Selain tiga pekerja tewas, lima masih dirawat, karena luka-luka berat, dan satu dikirim ke rumah sakit di Townsville Australia untuk pengobatan patah kaki.

Tragedi longsor berdarah juga pernah terjadi di tambang Freeport sebelum itu, pada 9 Oktober 2003. Dikutip dari laporan Down To Earth, menyatakan, saat itu longsor besar  di tambang emas dan tembaga Freeport/Rio Tinto di Grasberg, mengakibatkan delapan orang tewas dan lima luka-luka.

Pada hari naas itu, bagian dinding selatan lubang galian tambang perusahaan itu runtuh dan sekitar 2,3 ton batuan dan lumpur menggelosor menerjang para pekerja tambang dan mesin-mesin berat.

Menurut Freeport, ada dua pekerja tewas, lima luka-luka dan enam masih belum ditemukan. Kemungkinan besar mereka juga tewas.
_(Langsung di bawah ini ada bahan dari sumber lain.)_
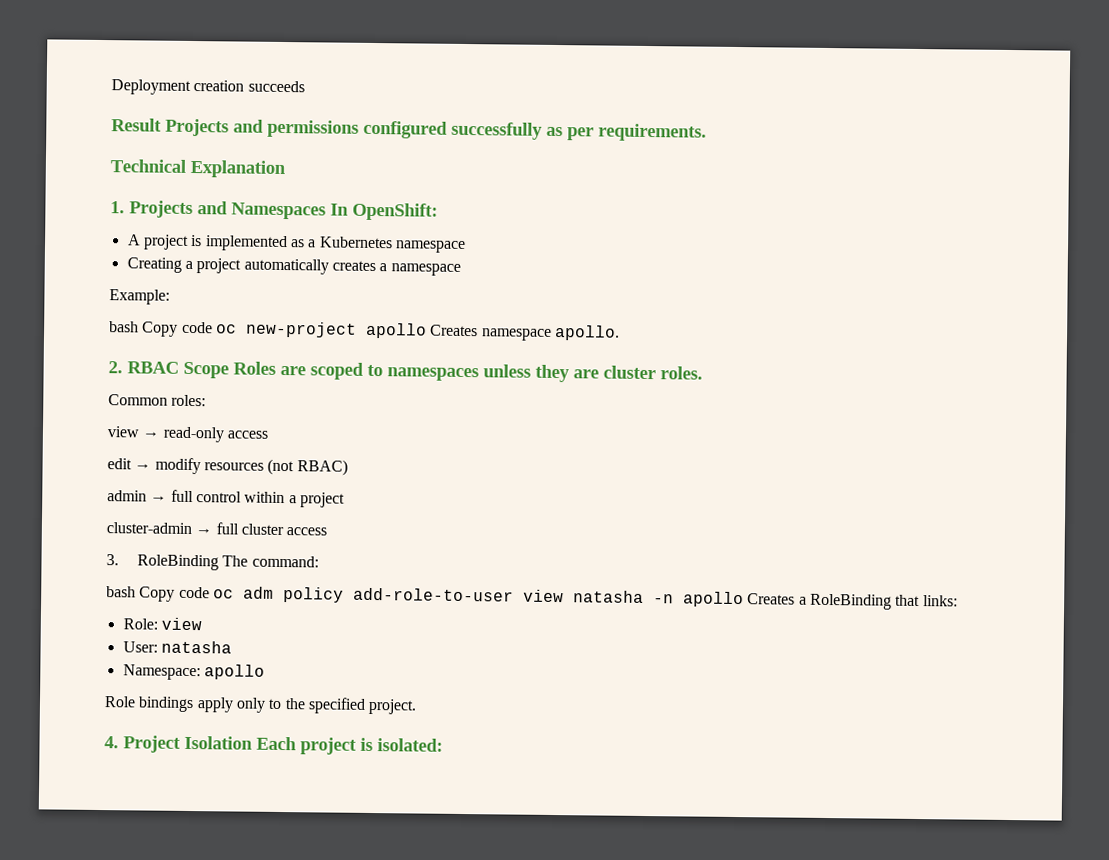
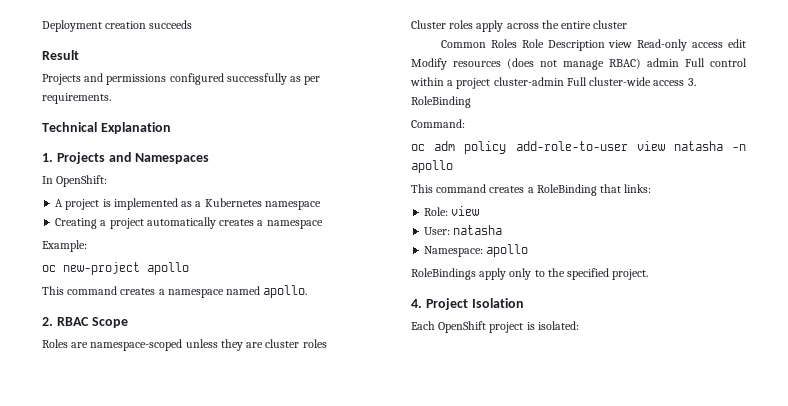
- Result Projects and permissions configured successfully as per requirements.
+ Result
+ Projects and permissions configured successfully as per requirements.
- 1. Projects and Namespaces In OpenShift:
+ 1. Projects and Namespaces
+ In OpenShift:
- bash Copy code oc new-project apollo Creates namespace apollo.
+ oc new-project apollo
+ This command creates a namespace named apollo.
- 2. RBAC Scope Roles are scoped to namespaces unless they are cluster roles.
- Common roles:
- view → read-only access
- edit → modify resources (not RBAC)
- admin → full control within a project
- cluster-admin → full cluster access
- 3. RoleBinding The command:
- bash Copy code oc adm policy add-role-to-user view natasha -n apollo Creates a RoleBinding that links:
+ 2. RBAC Scope
+ Roles are namespace-scoped unless they are cluster roles
+ Cluster roles apply across the entire cluster
+ Common Roles Role Description view Read-only access edit Modify resources (does not manage RBAC) admin Full control within a project cluster-admin Full cluster-wide access 3. RoleBinding
+ Command:
+ oc adm policy add-role-to-user view natasha -n apollo
+ This command creates a RoleBinding that links:
- Role bindings apply only to the specified project.
+ RoleBindings apply only to the specified project.
- 4. Project Isolation Each project is isolated:
+ 4. Project Isolation
+ Each OpenShift project is isolated:

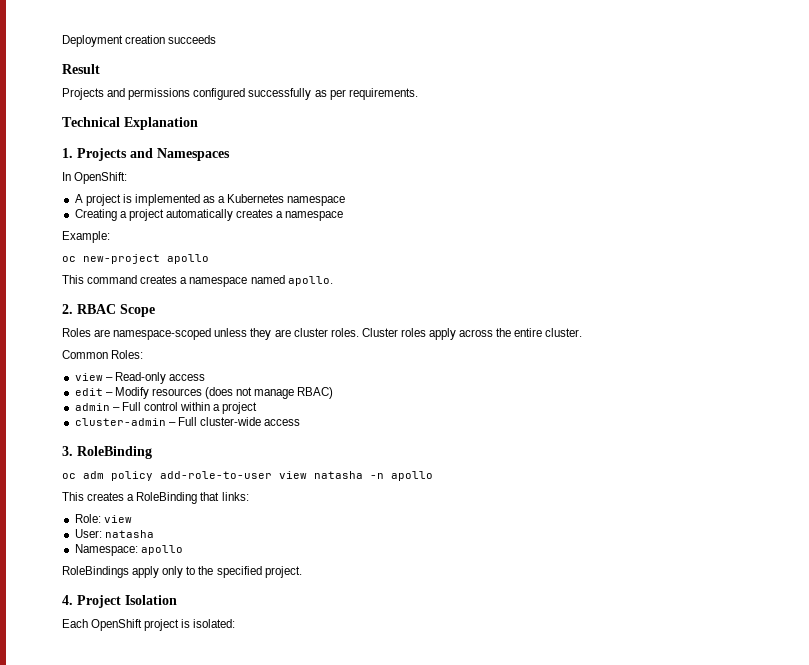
- Roles are namespace-scoped unless they are cluster roles
- Cluster roles apply across the entire cluster
+ Roles are namespace-scoped unless they are cluster roles. Cluster roles apply across the entire cluster.
- Common Roles Role Description view Read-only access edit Modify resources (does not manage RBAC) admin Full control within a project cluster-admin Full cluster-wide access 3. RoleBinding
+ Common Roles:
+ view – Read-only access
+ edit – Modify resources (does not manage RBAC)
+ admin – Full control within a project
+ cluster-admin – Full cluster-wide access
+ 3. RoleBinding
- Command:
- This command creates a RoleBinding that links:
+ This creates a RoleBinding that links:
Saat itu, Menteri Energi dan Pertambangan, Purnomo Yusgiantoro mengatakan aktivitas pertambangan dihentikan selama dua minggu. Tim dibentuk pemerintah menyelidiki sebab-musabab kecelakaan  ini. Namun, kegiatan pertambangan tidak dihentikan seluruhnya. Lubang-lubang galian yang tidak terpengaruh bencana longsor tetap beraktivitas .

Menurut informasi yang dimuat Sydney Morning Herald, Freeport sesungguhnya mengetahui peringatan bencana longsor dua hari sebelumnya. Perusahaan telah memindahkan beberapa perlengkapan dari wilayah kejadian. Namun membiarkan para pekerja memasuki wilayah berbahaya dengan anggapan wilayah longsor terbatas di permukaan.

Pejabat dari Departemen Pertambangan, Suryatono,  yang memimpin penyelidikan bencana, mengatakan para pekerja memberitahukan pimpinan operasi penambangan Freeport tentang kemungkinan longsor. Namun, pimpinan perusahaan membuat suatu “keputusan keliru”.

Pasca bencana itu, pada 28 Oktober 2003, terjadi protes di Jakarta dan London. Ribuan pemuda Papua Barat dari Aliansi Mahasiswa Papua Barat protes di depan kantor Freeport di Kuningan, Jakarta.